Talvolta, si registra un sonno fatuo e deleterio della ragione. Inutile negarlo. Chi dovrebbe stare sveglio, dorme. Chi ha il potere di cambiare le cose, anche nel Nisseno, purtroppo non lo esercita. Per svariate “ragioni” di convenienza, di piccolo cabotaggio. E non è giusto. Non è saggio. Non c’è un vero e proprio investimento sociale e culturale. Se non in sporadiche realtà e soggetti istituzionali.

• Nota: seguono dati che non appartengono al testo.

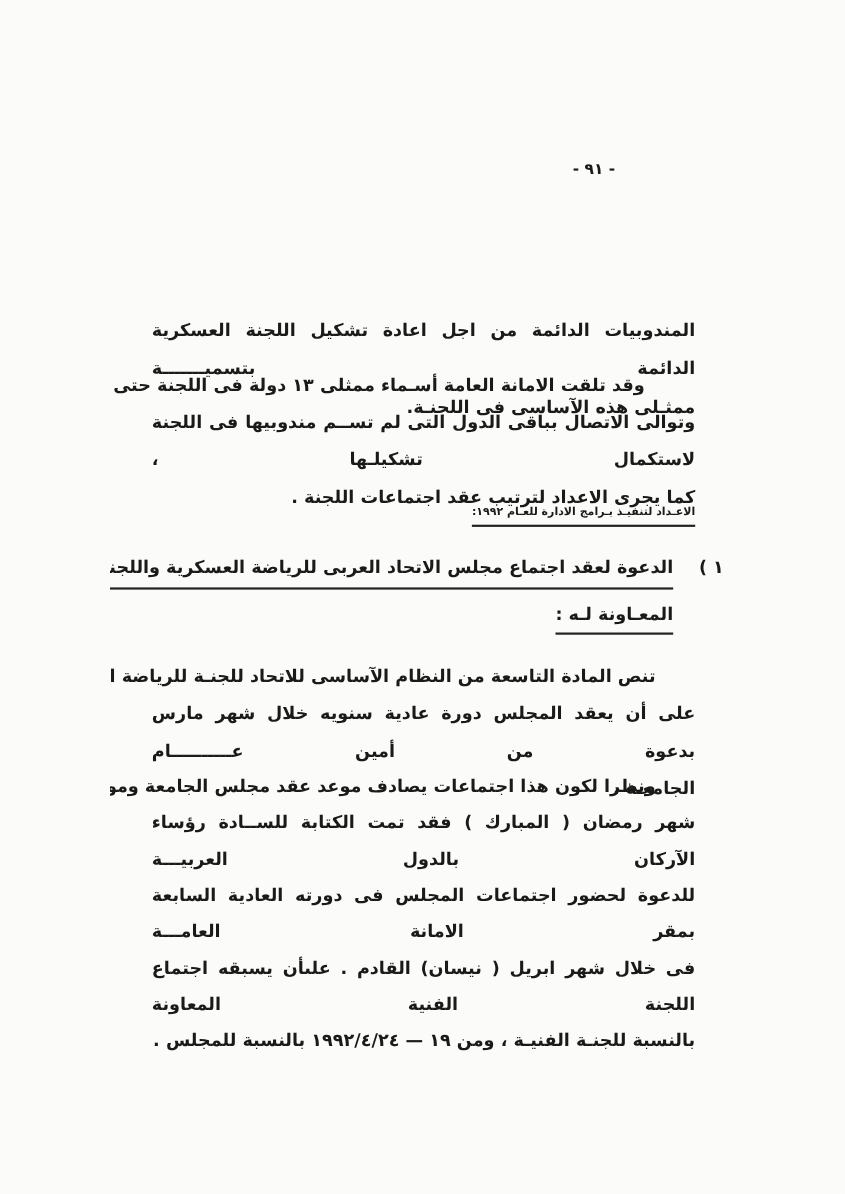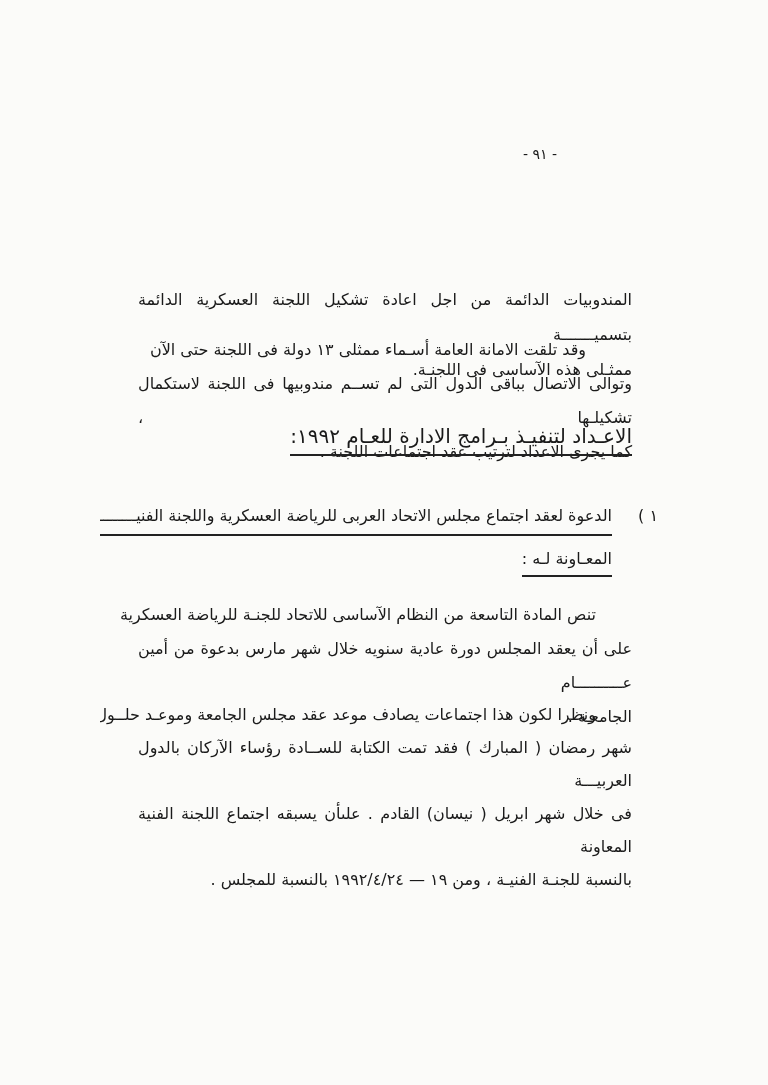--- a/index.html
+++ b/index.html
@@ -8,21 +8,21 @@
     background: #fbfbf9;
   }
   .page {
     position: relative;
     width: 668px;
     height: 1085px;
     background: #fbfbf9;
     overflow: hidden;
     direction: rtl;
     font-family: "DejaVu Sans", sans-serif;
-    font-weight: normal;
+    font-weight: bold;
     color: #1a1a1a;
   }
   .page-number {
     position: absolute;
     top: 146px;
     left: 380px;
     width: 120px;
     text-align: center;
     font-size: 14px;
     letter-spacing: 1px;
@@ -45,23 +45,23 @@
     text-align-last: justify;
   }
   .indent-lg { padding-right: 46px; }
   .indent-md { padding-right: 36px; }
 
   #para2 .line, #para3 .line { line-height: 34px; }
   #para4 .line { line-height: 33px; }
 
   .section-heading {
     position: absolute;
-    top: 424px;
+    top: 460px;
     right: 136px;
-    font-size: 20px;
+    font-size: 10px;
   }
   .section-heading .underlined {
     display: inline-block;
     padding-bottom: 6px;
     border-bottom: 2px solid #222;
   }
 
   .list-item {
     position: absolute;
     top: 506px;
@@ -129,17 +129,18 @@
 
   <div class="para" id="para3">
     <div class="line indent-md">تنص المادة التاسعة من النظام الآساسى للاتحاد للجنـة للرياضة العسكرية</div>
     <div class="line full">على أن يعقد المجلس دورة عادية سنويه خلال شهر مارس بدعوة من أمين عــــــــــام</div>
     <div class="line">الجامعـة .</div>
   </div>
 
   <div class="para" id="para4">
     <div class="line indent-md">ونظرا لكون هذا اجتماعات يصادف موعد عقد مجلس الجامعة وموعـد حلــول</div>
     <div class="line full">شهر رمضان ( المبارك ) فقد تمت الكتابة للســادة رؤساء الآركان بالدول العربيـــة</div>
+    <div class="line full">للدعوة لحضور اجتماعات المجلس فى دورته العادية السابعة بمقر الامانة العامـــة</div>
     <div class="line full">فى خلال شهر ابريل ( نيسان) القادم . علىأن يسبقه اجتماع اللجنة الفنية المعاونة</div>
     <div class="line">بالنسبة للجنـة الفنيـة ، ومن ١٩ — ١٩٩٢/٤/٢٤ بالنسبة للمجلس .</div>
   </div>
 
 </div>
 
 </body></html>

Questo poi determina un nocivo circolo vizioso, una bassa crescita economica e una diffusa frustrazione sociale.

Per tanti, pure nella provincia di Caltanissetta, si viveva meglio in passato. Tuttavia, questo significa una deludente corsa verso il basso. Anche se, a livello generale, si registra un po’ di ripresa, indubitabilmente non torneremo più alla crescita economica e al benessere del passato. Lo certifica, ad esempio, l’ultimo rapporto del Censis sulla situazione del Paese. In tanti, ormai, c’è una visione pessimistica del futuro, pieno di incognite. C’è una sostanziale inquietudine pensando al futuro. Questa condizione è più presente nei giovani. La pandemia, purtroppo, ha eroso il patrimonio delle famiglie. Si è interrotta, bruscamente, la corsa verso l’alto.

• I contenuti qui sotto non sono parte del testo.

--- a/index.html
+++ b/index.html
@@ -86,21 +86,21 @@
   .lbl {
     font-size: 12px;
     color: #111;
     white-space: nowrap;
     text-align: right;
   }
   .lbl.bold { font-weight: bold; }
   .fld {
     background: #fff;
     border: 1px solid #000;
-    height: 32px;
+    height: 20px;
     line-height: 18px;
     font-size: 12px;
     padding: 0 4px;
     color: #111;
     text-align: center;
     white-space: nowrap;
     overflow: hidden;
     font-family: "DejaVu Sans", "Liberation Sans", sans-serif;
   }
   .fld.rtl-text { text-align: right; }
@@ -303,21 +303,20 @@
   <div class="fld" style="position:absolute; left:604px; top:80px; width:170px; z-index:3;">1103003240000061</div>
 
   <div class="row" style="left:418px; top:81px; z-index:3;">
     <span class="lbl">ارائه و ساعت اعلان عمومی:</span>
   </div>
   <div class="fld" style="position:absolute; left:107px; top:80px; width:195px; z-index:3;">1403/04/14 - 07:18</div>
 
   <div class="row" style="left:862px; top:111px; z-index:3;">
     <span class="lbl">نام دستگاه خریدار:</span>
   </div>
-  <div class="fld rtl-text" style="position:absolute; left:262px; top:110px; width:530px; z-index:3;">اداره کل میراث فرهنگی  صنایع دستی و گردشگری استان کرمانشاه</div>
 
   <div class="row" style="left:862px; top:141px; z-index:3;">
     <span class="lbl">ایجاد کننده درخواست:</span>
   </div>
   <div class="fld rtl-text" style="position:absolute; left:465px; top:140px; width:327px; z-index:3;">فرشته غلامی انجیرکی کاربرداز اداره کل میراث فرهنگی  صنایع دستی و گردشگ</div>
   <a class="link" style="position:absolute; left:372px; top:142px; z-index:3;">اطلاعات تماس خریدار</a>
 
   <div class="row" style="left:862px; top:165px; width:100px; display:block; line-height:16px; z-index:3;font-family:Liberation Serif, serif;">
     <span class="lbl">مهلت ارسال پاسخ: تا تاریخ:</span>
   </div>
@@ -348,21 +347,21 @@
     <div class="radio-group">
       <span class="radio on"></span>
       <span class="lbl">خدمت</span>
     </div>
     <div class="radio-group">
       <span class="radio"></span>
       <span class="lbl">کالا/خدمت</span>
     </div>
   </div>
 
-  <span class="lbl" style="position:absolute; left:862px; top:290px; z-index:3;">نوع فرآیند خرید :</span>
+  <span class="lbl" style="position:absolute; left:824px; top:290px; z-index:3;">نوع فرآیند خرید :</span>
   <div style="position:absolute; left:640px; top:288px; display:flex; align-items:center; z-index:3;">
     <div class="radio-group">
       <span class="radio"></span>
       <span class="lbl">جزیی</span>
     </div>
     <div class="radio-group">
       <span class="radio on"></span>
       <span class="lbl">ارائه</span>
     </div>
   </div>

Dobbiamo imparare a sognare
Michele Bruccheri

Caltanissetta è ultima in classifica tra spopolamento ed emergenza delle infrastrutture. Da anni. Pur essendo centrale, geograficamente, la nostra provincia soffre da decenni l’isolamento. Siamo quasi sempre agli ultimi posti di tutte le classifiche disponibili. Secondo l’Istat – sono andato a cercarmi i numeri – tra il 2015 e il 2019 il nostro territorio nisseno ha perso in totale ben undicimila abitanti. Un vero e proprio paese cancellato, dunque.

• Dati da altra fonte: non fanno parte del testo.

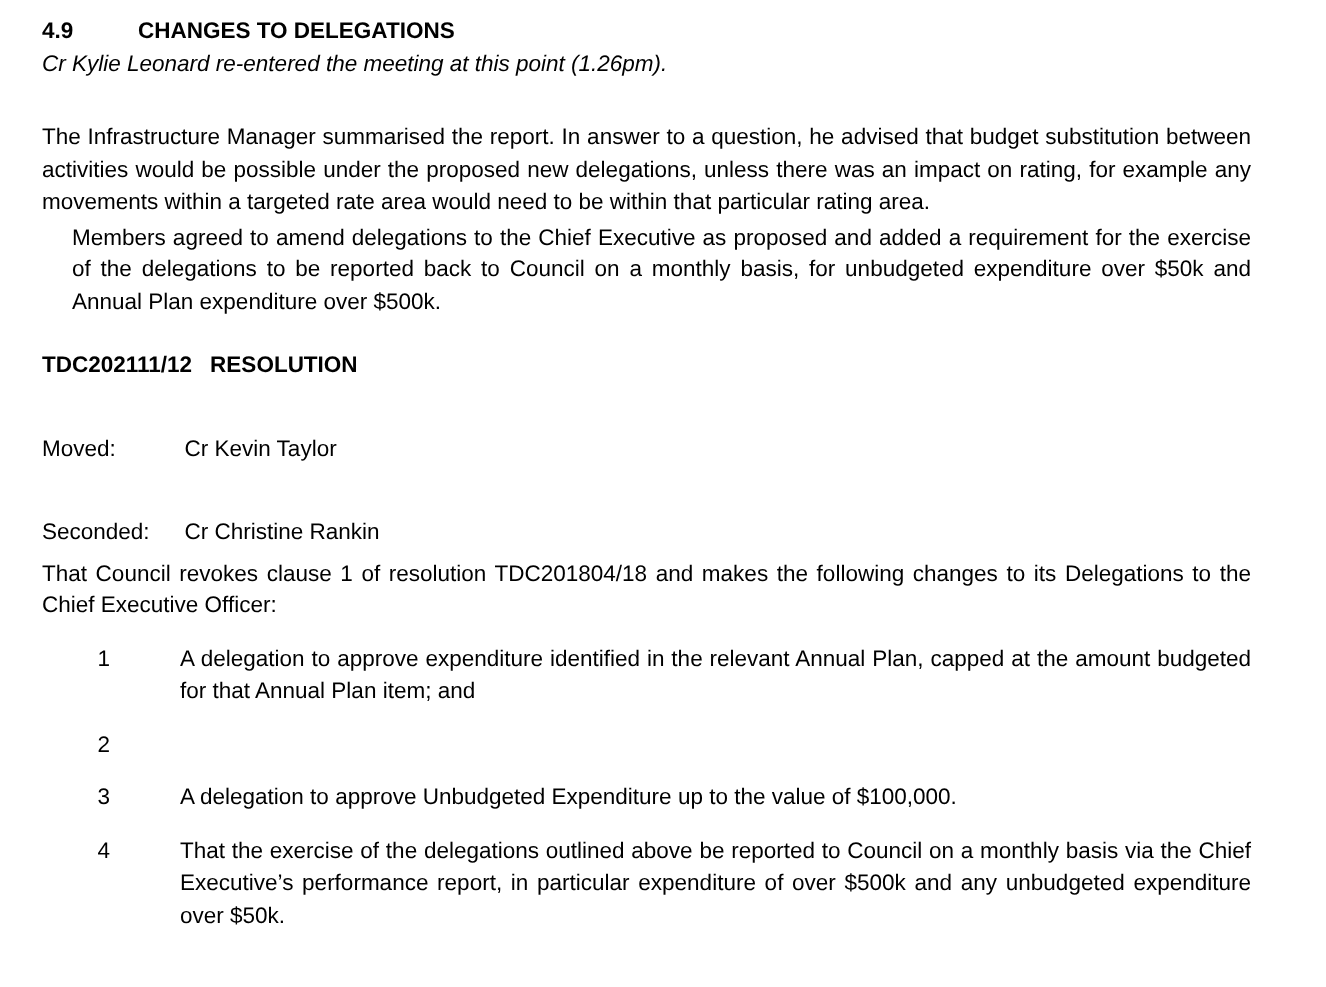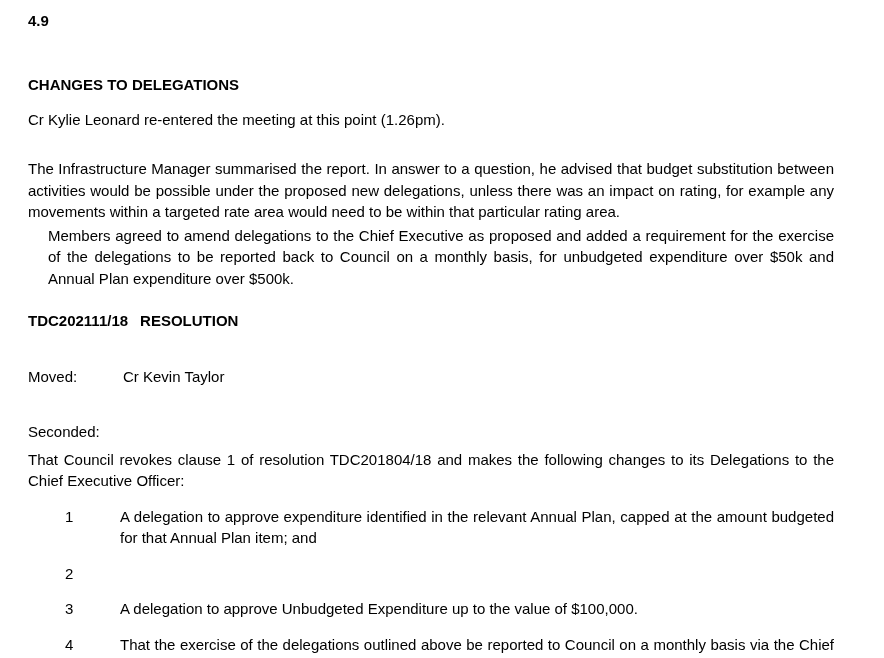--- a/index.html
+++ b/index.html
@@ -14,28 +14,27 @@
   .page {
     width: 884px;
     height: 658px;
     padding: 10px 50px 0 28px;
     font-size: 15px;
     line-height: 21.5px;
   }
   .section-heading {
     display: flex;
     font-weight: bold;
-    flex-direction: column;
   }
   .section-heading .sec-num {
     width: 64px;
     flex: 0 0 64px;
   }
   .note-italic {
-    margin-top: 13px;
+    font-style: italic;
   }
   .para {
     text-align: justify;
   }
   .para-1 { margin-top: 28px; }
   .para-2 { margin-top: 2px; margin-left: 20px; }
   .res-heading {
     margin-top: 21px;
     font-weight: bold;
     display: flex;
@@ -84,31 +83,32 @@
     <span class="sec-title">CHANGES TO DELEGATIONS</span>
   </div>
 
   <div class="note-italic">Cr Kylie Leonard re-entered the meeting at this point (1.26pm).</div>
 
   <div class="para para-1">The Infrastructure Manager summarised the report.  In answer to a question, he advised that budget substitution between activities would be possible under the proposed new delegations, unless there was an impact on rating, for example any movements within a targeted rate area would need to be within that particular rating area.</div>
 
   <div class="para para-2">Members agreed to amend delegations to the Chief Executive as proposed and added a requirement for the exercise of the delegations to be reported back to Council on a monthly basis, for unbudgeted expenditure over $50k and Annual Plan expenditure over $500k.</div>
 
   <div class="res-heading">
-    <span class="res-code">TDC202111/18</span>
+    <span class="res-code">TDC202111/12</span>
     <span class="res-label">RESOLUTION</span>
   </div>
 
   <div class="movers">
     <div class="mover-row">
       <span class="mover-label">Moved:</span>
       <span class="mover-value">Cr Kevin Taylor</span>
     </div>
     <div class="mover-row">
       <span class="mover-label">Seconded:</span>
+      <span class="mover-value">Cr Christine Rankin</span>
     </div>
   </div>
 
   <div class="preamble">That Council revokes clause 1 of resolution TDC201804/18 and makes the following changes to its Delegations to the Chief Executive Officer:</div>
 
   <div class="res-item">
     <span class="item-num">1</span>
     <span class="item-text">A delegation to approve expenditure identified in the relevant Annual Plan, capped at the amount budgeted for that Annual Plan item; and</span>
   </div>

Ovunque, ma soprattutto nelle nostre zone la crisi ha provocato ingenti danni. Chiusura di imprese, fallimenti, licenziamenti, una povertà sempre più diffusa… C’è paura di inciampare. Nelle scorse settimane un’altra tegola: il rialzo dei prezzi… Non bisogna essere economisti per comprendere che la situazione è grave, triste, sconfortante. Sorvolo sul fatto che la disoccupazione spesso coinvolge un numero rilevante di laureati, molto penalizzate poi le donne e i giovani. Una vera e propria dissipazione delle competenze, nella nostra terra. Direi una eclatante fragilità sociale.

Un surplus inedito – per colpa della pandemia – di difficoltà. Ma anche – per trovare qualche aspetto positivo – una bella riscoperta della solidarietà. Anche nel nostro territorio, in tanti si sono mobilitati per affrontare meglio la grave emergenza sanitaria e la crescente povertà. Ricordo con immenso piacere – su tutti – l’impegno del sacerdote Salvatore Randazzo, a Serradifalco, con la sua associazione intitolata a padre Pino Puglisi (ho visto con i miei occhi e toccato con mano direttamente). Complessivamente – bisogna dirlo senza nascondersi – ci sono piccoli segni di speranza.

Dopo l’epopea dello zolfo, croce e delizia del nostro territorio, non ci sono più state grandi iniziative. Qualcosa di sporadico, fragile, discontinuo. È mancato un forte piano di sviluppo economico. Sfruttiamo allora, al meglio, le risorse del territorio. Dobbiamo imparare a sognare. Come per tutto, la vita non esisterebbe senza i sognatori ad occhi aperti. Il sogno – che possa diventare realtà però – sia la nuova sintassi della nostra esistenza.

Il mio sogno, pandemia permettendo, è festeggiare – a marzo – come si deve i venti anni del nostro giornale. Ho in mente diversi progetti. Il sogno è un muscolo da allenare. Speriamo di incontrare di nuovo la gente, senza paure e restrizioni. Mescolare i momenti tenendoli insieme all’arte sociale dello stare insieme. Cercare di condividere i valori e scoprire la bellezza dello stare insieme. Gli incontri sono sinonimo di civiltà, avere luoghi di incontro è sempre positivo. Si getti un ponte verso la speranza, si faccia un gesto coraggioso che richiede ottimismo.